Web page revision data:
════════════════
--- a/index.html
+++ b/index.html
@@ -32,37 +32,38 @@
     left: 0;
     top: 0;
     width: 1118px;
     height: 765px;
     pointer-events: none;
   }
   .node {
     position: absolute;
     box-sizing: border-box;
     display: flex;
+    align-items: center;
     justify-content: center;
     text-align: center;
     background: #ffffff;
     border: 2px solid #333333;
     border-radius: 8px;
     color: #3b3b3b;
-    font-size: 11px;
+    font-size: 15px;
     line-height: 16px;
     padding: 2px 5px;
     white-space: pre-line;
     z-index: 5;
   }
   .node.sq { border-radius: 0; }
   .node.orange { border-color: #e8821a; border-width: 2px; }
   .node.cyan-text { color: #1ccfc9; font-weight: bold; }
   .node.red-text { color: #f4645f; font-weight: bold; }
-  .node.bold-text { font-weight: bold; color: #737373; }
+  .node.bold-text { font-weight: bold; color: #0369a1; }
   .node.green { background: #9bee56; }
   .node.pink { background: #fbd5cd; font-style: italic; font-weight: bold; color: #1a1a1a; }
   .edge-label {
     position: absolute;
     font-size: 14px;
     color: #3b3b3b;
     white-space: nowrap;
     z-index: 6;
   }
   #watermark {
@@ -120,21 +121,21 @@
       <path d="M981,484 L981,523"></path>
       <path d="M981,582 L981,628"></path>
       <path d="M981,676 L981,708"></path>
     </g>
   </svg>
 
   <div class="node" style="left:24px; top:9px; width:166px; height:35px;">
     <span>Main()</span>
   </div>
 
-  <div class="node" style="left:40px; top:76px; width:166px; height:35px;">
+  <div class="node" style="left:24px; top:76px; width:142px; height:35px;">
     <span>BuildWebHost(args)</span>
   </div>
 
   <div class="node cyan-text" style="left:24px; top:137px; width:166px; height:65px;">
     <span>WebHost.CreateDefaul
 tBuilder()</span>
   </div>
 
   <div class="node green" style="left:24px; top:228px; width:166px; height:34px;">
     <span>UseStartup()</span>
════════════════
→ **Directions for this task**
The answer must be every line from the records above that contains "radius".

→ **Written response**
     border-radius: 8px;
   .node.sq { border-radius: 0; }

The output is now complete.